§ **Your task**
Reproduce all entries precisely, down to the last character.
Given records Start Marker
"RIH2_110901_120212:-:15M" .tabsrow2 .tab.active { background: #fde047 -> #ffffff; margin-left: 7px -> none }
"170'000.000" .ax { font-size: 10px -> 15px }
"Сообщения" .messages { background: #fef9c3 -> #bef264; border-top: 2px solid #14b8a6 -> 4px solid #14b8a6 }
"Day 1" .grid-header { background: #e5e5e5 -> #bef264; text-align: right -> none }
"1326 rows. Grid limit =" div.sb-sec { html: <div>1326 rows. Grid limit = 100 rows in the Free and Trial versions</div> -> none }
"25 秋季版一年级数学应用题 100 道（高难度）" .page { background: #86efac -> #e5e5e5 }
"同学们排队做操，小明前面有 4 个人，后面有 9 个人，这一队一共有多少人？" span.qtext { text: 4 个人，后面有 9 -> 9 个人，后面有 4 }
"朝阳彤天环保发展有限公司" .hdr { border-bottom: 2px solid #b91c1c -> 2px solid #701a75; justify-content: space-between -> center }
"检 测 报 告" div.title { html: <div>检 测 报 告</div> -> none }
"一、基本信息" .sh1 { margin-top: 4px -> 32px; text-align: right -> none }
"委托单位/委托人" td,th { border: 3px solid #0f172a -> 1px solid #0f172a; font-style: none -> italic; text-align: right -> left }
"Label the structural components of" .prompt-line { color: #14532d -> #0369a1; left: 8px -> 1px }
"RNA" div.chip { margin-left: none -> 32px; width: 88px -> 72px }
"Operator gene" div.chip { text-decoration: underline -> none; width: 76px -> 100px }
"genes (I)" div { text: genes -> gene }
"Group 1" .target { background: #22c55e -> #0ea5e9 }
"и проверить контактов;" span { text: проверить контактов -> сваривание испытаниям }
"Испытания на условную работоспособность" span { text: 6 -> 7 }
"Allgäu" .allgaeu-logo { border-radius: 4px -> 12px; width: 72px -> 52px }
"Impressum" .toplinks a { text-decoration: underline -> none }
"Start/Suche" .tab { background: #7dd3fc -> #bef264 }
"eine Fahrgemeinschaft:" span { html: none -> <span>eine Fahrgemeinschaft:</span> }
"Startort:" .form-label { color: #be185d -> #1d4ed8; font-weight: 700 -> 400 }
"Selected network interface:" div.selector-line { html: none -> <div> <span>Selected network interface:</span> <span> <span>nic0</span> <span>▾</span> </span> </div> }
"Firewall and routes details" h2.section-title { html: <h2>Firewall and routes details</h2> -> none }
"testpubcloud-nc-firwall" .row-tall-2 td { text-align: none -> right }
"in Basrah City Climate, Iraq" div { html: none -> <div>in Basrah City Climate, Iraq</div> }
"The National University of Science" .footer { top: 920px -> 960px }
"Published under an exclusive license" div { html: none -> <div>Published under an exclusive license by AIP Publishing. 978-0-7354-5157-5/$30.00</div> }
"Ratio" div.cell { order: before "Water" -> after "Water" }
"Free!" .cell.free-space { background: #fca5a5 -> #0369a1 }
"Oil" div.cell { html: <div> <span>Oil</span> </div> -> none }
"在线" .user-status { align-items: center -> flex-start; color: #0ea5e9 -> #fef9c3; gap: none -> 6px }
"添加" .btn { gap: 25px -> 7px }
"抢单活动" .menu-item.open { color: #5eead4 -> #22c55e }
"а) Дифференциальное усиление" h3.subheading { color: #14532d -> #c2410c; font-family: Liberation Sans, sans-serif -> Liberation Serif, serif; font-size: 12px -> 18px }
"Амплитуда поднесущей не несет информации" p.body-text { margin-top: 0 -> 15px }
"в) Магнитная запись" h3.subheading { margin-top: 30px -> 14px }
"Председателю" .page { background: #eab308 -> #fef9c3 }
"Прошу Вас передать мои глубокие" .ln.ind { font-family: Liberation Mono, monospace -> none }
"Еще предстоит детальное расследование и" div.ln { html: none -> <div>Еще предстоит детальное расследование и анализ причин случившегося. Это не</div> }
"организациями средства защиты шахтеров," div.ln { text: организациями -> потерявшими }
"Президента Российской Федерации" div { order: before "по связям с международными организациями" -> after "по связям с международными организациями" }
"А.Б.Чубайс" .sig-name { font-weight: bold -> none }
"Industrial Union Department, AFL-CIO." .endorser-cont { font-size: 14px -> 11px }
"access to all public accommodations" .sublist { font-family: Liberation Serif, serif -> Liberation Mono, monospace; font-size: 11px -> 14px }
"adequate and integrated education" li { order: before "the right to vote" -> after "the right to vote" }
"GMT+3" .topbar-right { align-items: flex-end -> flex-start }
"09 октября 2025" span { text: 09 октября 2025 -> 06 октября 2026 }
Given records End Marker
§ **Written response**
"RIH2_110901_120212:-:15M" .tabsrow2 .tab.active { background: #fde047 -> #ffffff; margin-left: 7px -> none }
"170'000.000" .ax { font-size: 10px -> 15px }
"Сообщения" .messages { background: #fef9c3 -> #bef264; border-top: 2px solid #14b8a6 -> 4px solid #14b8a6 }
"Day 1" .grid-header { background: #e5e5e5 -> #bef264; text-align: right -> none }
"1326 rows. Grid limit =" div.sb-sec { html: <div>1326 rows. Grid limit = 100 rows in the Free and Trial versions</div> -> none }
"25 秋季版一年级数学应用题 100 道（高难度）" .page { background: #86efac -> #e5e5e5 }
"同学们排队做操，小明前面有 4 个人，后面有 9 个人，这一队一共有多少人？" span.qtext { text: 4 个人，后面有 9 -> 9 个人，后面有 4 }
"朝阳彤天环保发展有限公司" .hdr { border-bottom: 2px solid #b91c1c -> 2px solid #701a75; justify-content: space-between -> center }
"检 测 报 告" div.title { html: <div>检 测 报 告</div> -> none }
"一、基本信息" .sh1 { margin-top: 4px -> 32px; text-align: right -> none }
"委托单位/委托人" td,th { border: 3px solid #0f172a -> 1px solid #0f172a; font-style: none -> italic; text-align: right -> left }
"Label the structural components of" .prompt-line { color: #14532d -> #0369a1; left: 8px -> 1px }
"RNA" div.chip { margin-left: none -> 32px; width: 88px -> 72px }
"Operator gene" div.chip { text-decoration: underline -> none; width: 76px -> 100px }
"genes (I)" div { text: genes -> gene }
"Group 1" .target { background: #22c55e -> #0ea5e9 }
"и проверить контактов;" span { text: проверить контактов -> сваривание испытаниям }
"Испытания на условную работоспособность" span { text: 6 -> 7 }
"Allgäu" .allgaeu-logo { border-radius: 4px -> 12px; width: 72px -> 52px }
"Impressum" .toplinks a { text-decoration: underline -> none }
"Start/Suche" .tab { background: #7dd3fc -> #bef264 }
"eine Fahrgemeinschaft:" span { html: none -> <span>eine Fahrgemeinschaft:</span> }
"Startort:" .form-label { color: #be185d -> #1d4ed8; font-weight: 700 -> 400 }
"Selected network interface:" div.selector-line { html: none -> <div> <span>Selected network interface:</span> <span> <span>nic0</span> <span>▾</span> </span> </div> }
"Firewall and routes details" h2.section-title { html: <h2>Firewall and routes details</h2> -> none }
"testpubcloud-nc-firwall" .row-tall-2 td { text-align: none -> right }
"in Basrah City Climate, Iraq" div { html: none -> <div>in Basrah City Climate, Iraq</div> }
"The National University of Science" .footer { top: 920px -> 960px }
"Published under an exclusive license" div { html: none -> <div>Published under an exclusive license by AIP Publishing. 978-0-7354-5157-5/$30.00</div> }
"Ratio" div.cell { order: before "Water" -> after "Water" }
"Free!" .cell.free-space { background: #fca5a5 -> #0369a1 }
"Oil" div.cell { html: <div> <span>Oil</span> </div> -> none }
"在线" .user-status { align-items: center -> flex-start; color: #0ea5e9 -> #fef9c3; gap: none -> 6px }
"添加" .btn { gap: 25px -> 7px }
"抢单活动" .menu-item.open { color: #5eead4 -> #22c55e }
"а) Дифференциальное усиление" h3.subheading { color: #14532d -> #c2410c; font-family: Liberation Sans, sans-serif -> Liberation Serif, serif; font-size: 12px -> 18px }
"Амплитуда поднесущей не несет информации" p.body-text { margin-top: 0 -> 15px }
"в) Магнитная запись" h3.subheading { margin-top: 30px -> 14px }
"Председателю" .page { background: #eab308 -> #fef9c3 }
"Прошу Вас передать мои глубокие" .ln.ind { font-family: Liberation Mono, monospace -> none }
"Еще предстоит детальное расследование и" div.ln { html: none -> <div>Еще предстоит детальное расследование и анализ причин случившегося. Это не</div> }
"организациями средства защиты шахтеров," div.ln { text: организациями -> потерявшими }
"Президента Российской Федерации" div { order: before "по связям с международными организациями" -> after "по связям с международными организациями" }
"А.Б.Чубайс" .sig-name { font-weight: bold -> none }
"Industrial Union Department, AFL-CIO." .endorser-cont { font-size: 14px -> 11px }
"access to all public accommodations" .sublist { font-family: Liberation Serif, serif -> Liberation Mono, monospace; font-size: 11px -> 14px }
"adequate and integrated education" li { order: before "the right to vote" -> after "the right to vote" }
"GMT+3" .topbar-right { align-items: flex-end -> flex-start }
"09 октября 2025" span { text: 09 октября 2025 -> 06 октября 2026 }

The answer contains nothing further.